Aug 22, 2019

When all is said and done

I wanted to write a story that would leave readers pondering life.

I wanted to convey a message that would give you a sense of hope — something you can grasp and hold on to. Something solid and nonmalleable to take with you, as if I understand anything that happens, ever.

After two hours of typing and deleting and changing points and punctuation, I gave up on forcing it. And this is what you’re reading instead — the sincere rambling of a chronically worried, insecure, underachieving, wannabe perfectionist who has recently realized that the world isn’t such a bad place.

The most important lesson I’m taking from my college experience is that, in the end, we are all the same, and humanity always prevails.

I saw the world differently when I first set out what feels like a hundred years ago to conquer the beast that is higher education. I was without ammo; without the necessary weapons — confidence, hopefulness, self-resilience — to slay the insecurity and hesitance within myself and ultimately, within humanity — all of you.

For semesters, I slunk into classrooms doubtingly, with my defenses high and very little room for social connections involving more than a “hello” and “see ya.”

I was, after all, the only person in the world with problems.

And I thrived on those problems, never looking for a solution, only more problems. It defined me because I let it. I happily played the role of the down-and-out victim.

Maybe I was this way because I could not see past the tip of my own nose. I didn’t see the struggle on the faces of my classmates, faces I saw every day.

I didn’t consider that somebody else was just as poor as I and entangled in bouts of bad luck — being without a car, moneyless, overwhelmed and without family or genuine friends.

Slowly, by chance and with resistance, I met people who were biting bullets of their own. Some were my age, others a few years younger. Some were professors.

They have been there all along, sitting under my egotistical umbrella, seeking the same assurance.

Within the past six months alone, I’ve met students and professors who have opened up about their issues with depression, money, family, love and death — every taboo subject in the book.

Last week, 10 minutes before I was due on stage for a presentation, I received a disheartening phone call. In a moment of weakness, I thought, “Why me?”

My professor, who could tell that I was shaken, took me out of class, held my hand and shared her own discouraging experiences.

I was floored. A grown woman with a job and family and income was telling me that she understood me, a 25-year-old student who had no idea where she was heading.

A few days ago, a newly found friend told me that I was “living the dream” — going to school, working for the newspaper, gaining experience and moments in the spotlight. And this came from a single mother who would give anything to go to college.

I never considered this as the dream and maybe that’s the problem. I dwelled on the “where and when” instead of the why.

Another student, with whom I’ve recently become close, is living the life I’ve lived for the past four years.

She is submerged in hopelessness, sadness and it’s affecting her education. When she describes her life and the way she feels, it’s as if I’m staring into a mirror. When did my experiences become relatable?

I started to see the world from the very edge of my own nose, and I have to say, the view from here is spectacular.

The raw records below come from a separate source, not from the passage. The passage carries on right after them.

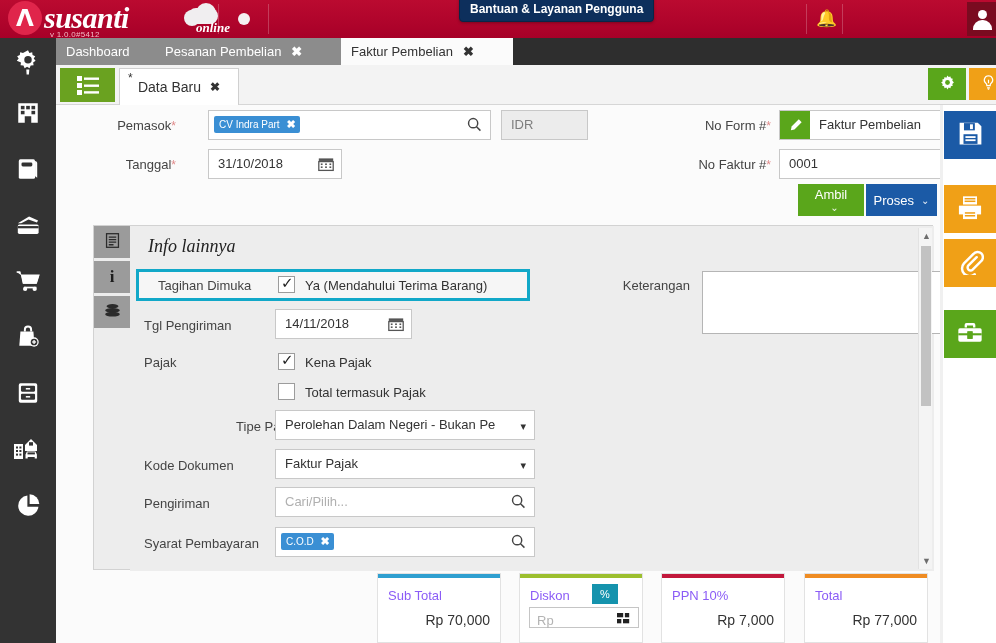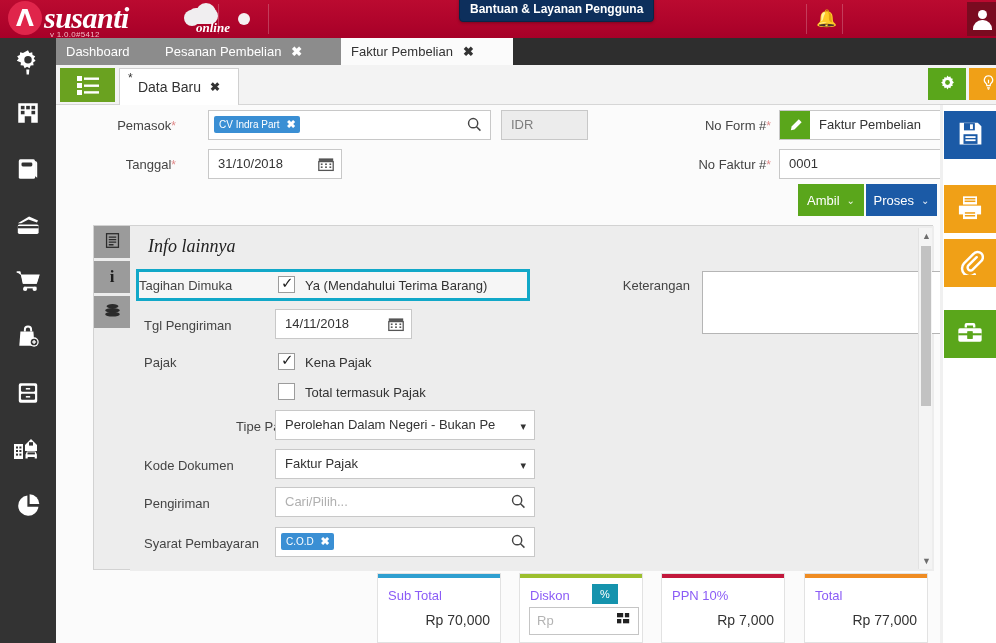--- a/index.html
+++ b/index.html
@@ -519,7 +519,7 @@
       <span class="clr">✖</span>
     </div>
 
-    <div class="btn btn-ambil" style="left:742px; top:79px; width:66px;">
+    <div class="btn btn-ambil" style="left:742px; top:79px; width:66px;flex-direction:column;">
       <span>Ambil</span>
       <span class="dc">⌄</span>
     </div>

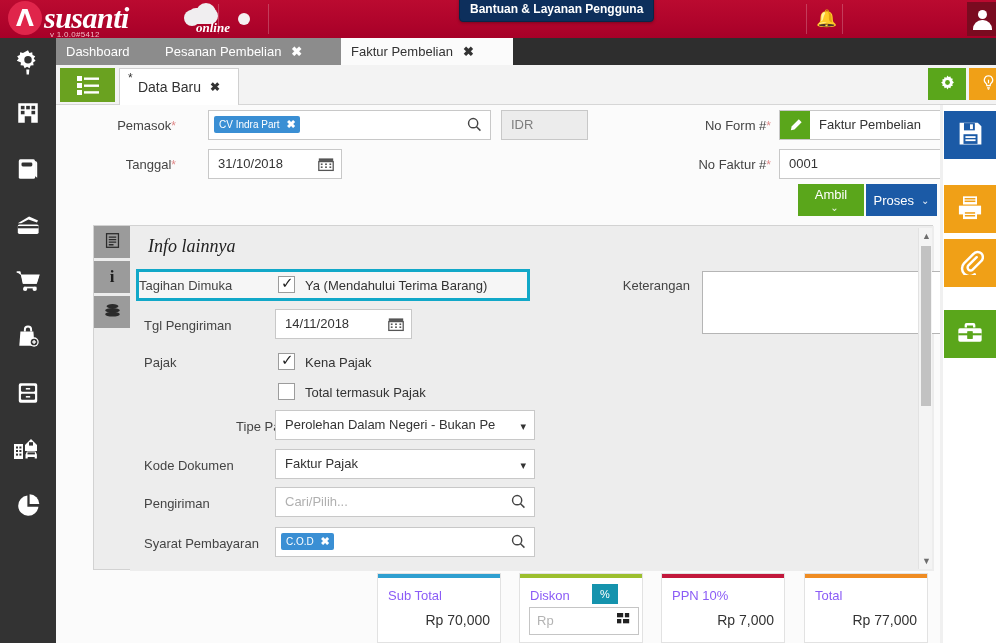--- a/index.html
+++ b/index.html
@@ -557,7 +557,7 @@
         <div class="panel-title">Info lainnya</div>
 
         <div class="hl-box"></div>
-        <div class="label" style="position:absolute; left:9px; top:52px; width:120px; text-align:left;">Tagihan Dimuka</div>
+        <div class="label" style="position:absolute; left:28px; top:52px; width:120px; text-align:left;">Tagihan Dimuka</div>
         <div class="cbox checked" style="left:148px; top:50px;"></div>
         <div class="cb-label" style="left:175px; top:52px;">Ya (Mendahului Terima Barang)</div>
 

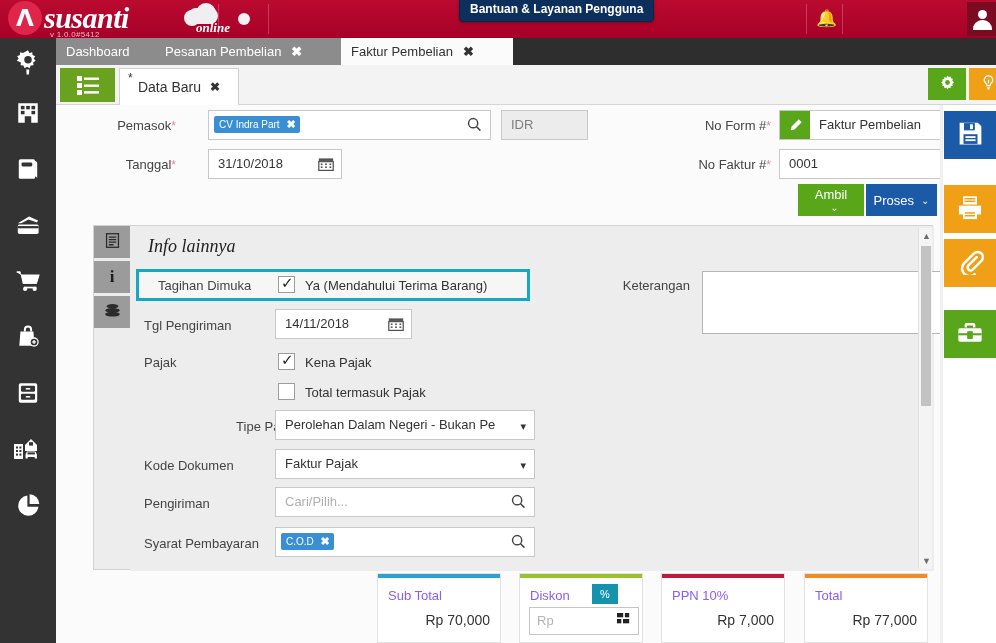--- a/index.html
+++ b/index.html
@@ -250,7 +250,7 @@
     display:flex; align-items:center; justify-content:center;
   }
   .disk-input {
-    position: absolute; left: 9px; top: 33px; width: 110px; height: 28px;
+    position: absolute; left: 9px; top: 33px; width: 110px; height: 21px;
     background: #fff; border: 1px solid #c5c5c5;
   }
   .disk-input .ph { position:absolute; left:7px; top:5px; font-size:13px; color:#b3b3b3; }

Once I stepped out of my self-loathing box and opened my eyes, it’s actually a wonderful place to be.

For years, I have walked around in this selfish haze, thinking, “I’ve got to get out of this place,” and “If only I would have made this choice and that choice.”

Instead, I should have made the best of a discouraging and seemingly impossible situation because, one day, I was going to see that it was worth it.

And it totally was.

Today, as I prepare for graduation with a fresh outlook, I am surrounded by new friends, outstanding coworkers and unpredictably nurturing teachers.

I was once told by another insightful professor that each student should want to leave his or her own mark on this campus — a legacy, something of which to be proud.

I struggled with this idea for three years.

What does one have to do to “leave a mark?” Does it have to be extravagant? Does it need to be revolutionary or deserving of a bronze statue bust?

What could I possibly do to leave my mark on Fresno State?

And now I know.

I have triumphed against the odds. Despite trials and tribulations, I am alive, healthy and according to a piece of paper, educated. I beat friendlessness, near homelessness, depression, critics and criticism.

I learned the importance of compassion and kindness, openness and honesty.

I am hopeful that my legacy is one of friendship, support and consideration for others, even if it’s recognized only by those who knew me.

Above all, my college experience taught me that, when you need it most, humanity does indeed prevail.